[EXERCISE PROMPT] Wherever an image appears in the data, omit it and copy all the remaining text word for word.

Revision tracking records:
:::::

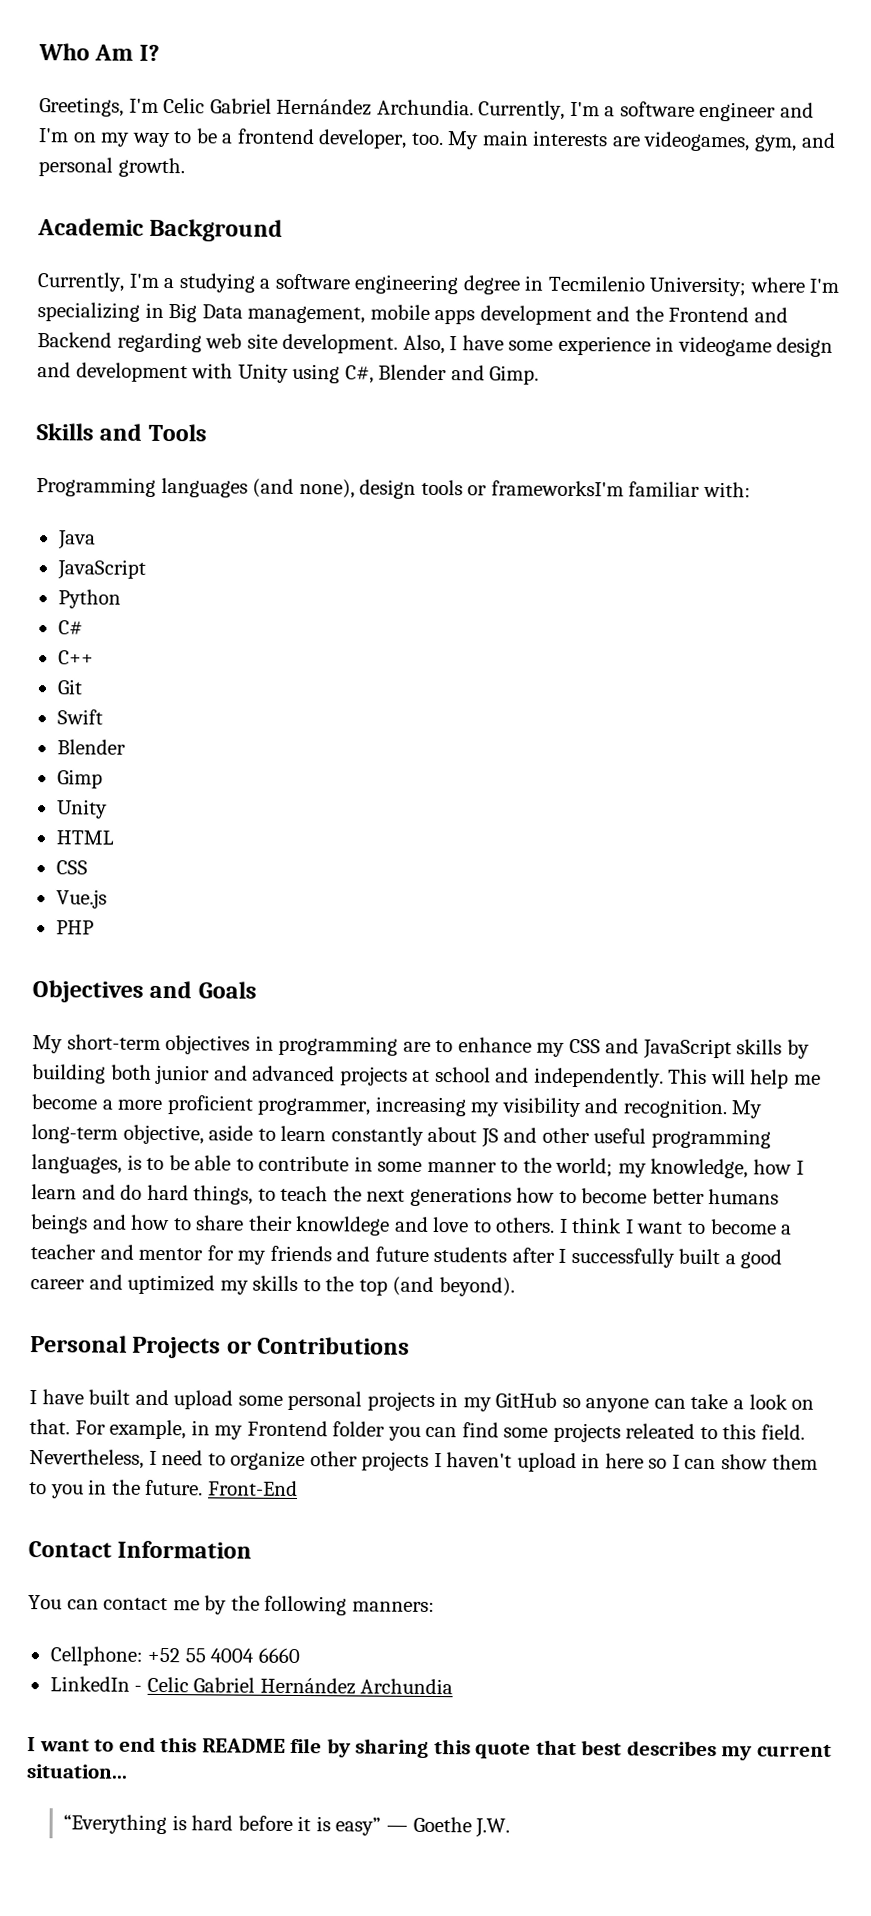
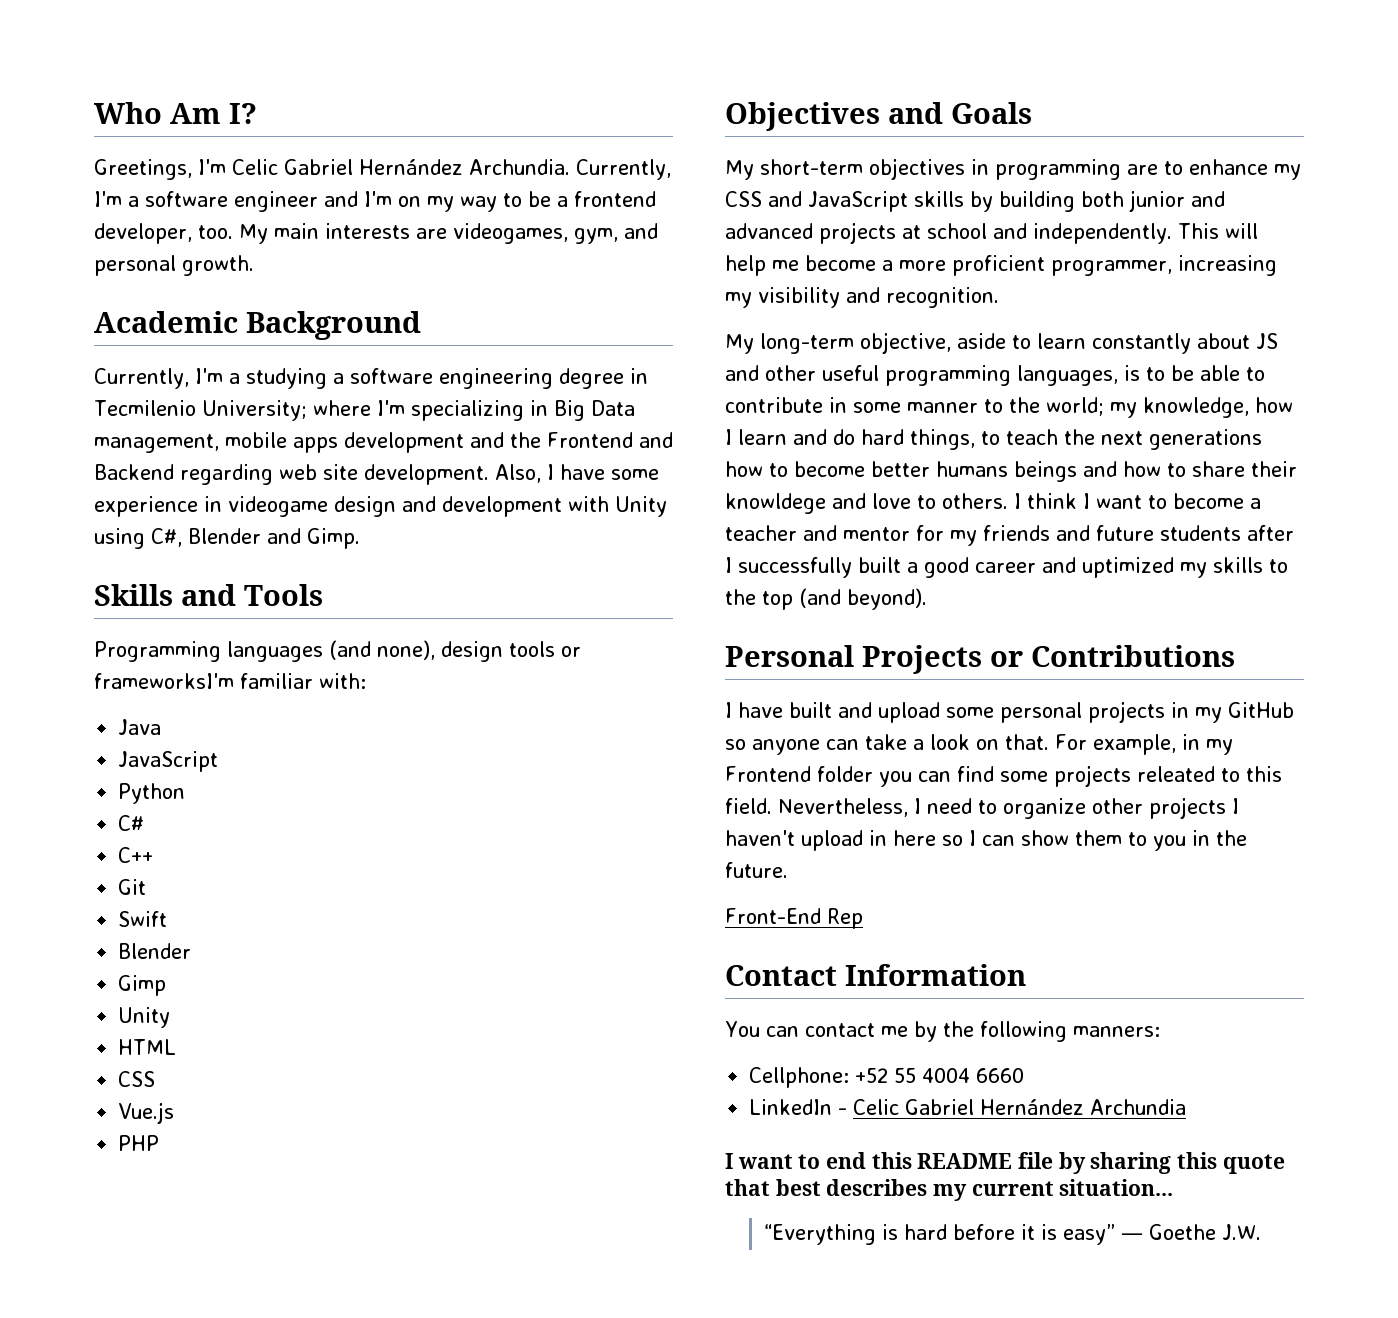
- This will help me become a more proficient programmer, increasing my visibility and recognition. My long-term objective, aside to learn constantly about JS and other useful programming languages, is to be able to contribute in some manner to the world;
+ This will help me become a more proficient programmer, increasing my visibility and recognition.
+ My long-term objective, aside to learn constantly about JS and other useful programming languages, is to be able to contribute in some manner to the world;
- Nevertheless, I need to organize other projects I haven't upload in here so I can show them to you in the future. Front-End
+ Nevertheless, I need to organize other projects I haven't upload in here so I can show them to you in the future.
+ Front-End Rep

:::::

[OUTPUT BELOW]
- This will help me become a more proficient programmer, increasing my visibility and recognition. My long-term objective, aside to learn constantly about JS and other useful programming languages, is to be able to contribute in some manner to the world;
+ This will help me become a more proficient programmer, increasing my visibility and recognition.
+ My long-term objective, aside to learn constantly about JS and other useful programming languages, is to be able to contribute in some manner to the world;
- Nevertheless, I need to organize other projects I haven't upload in here so I can show them to you in the future. Front-End
+ Nevertheless, I need to organize other projects I haven't upload in here so I can show them to you in the future.
+ Front-End Rep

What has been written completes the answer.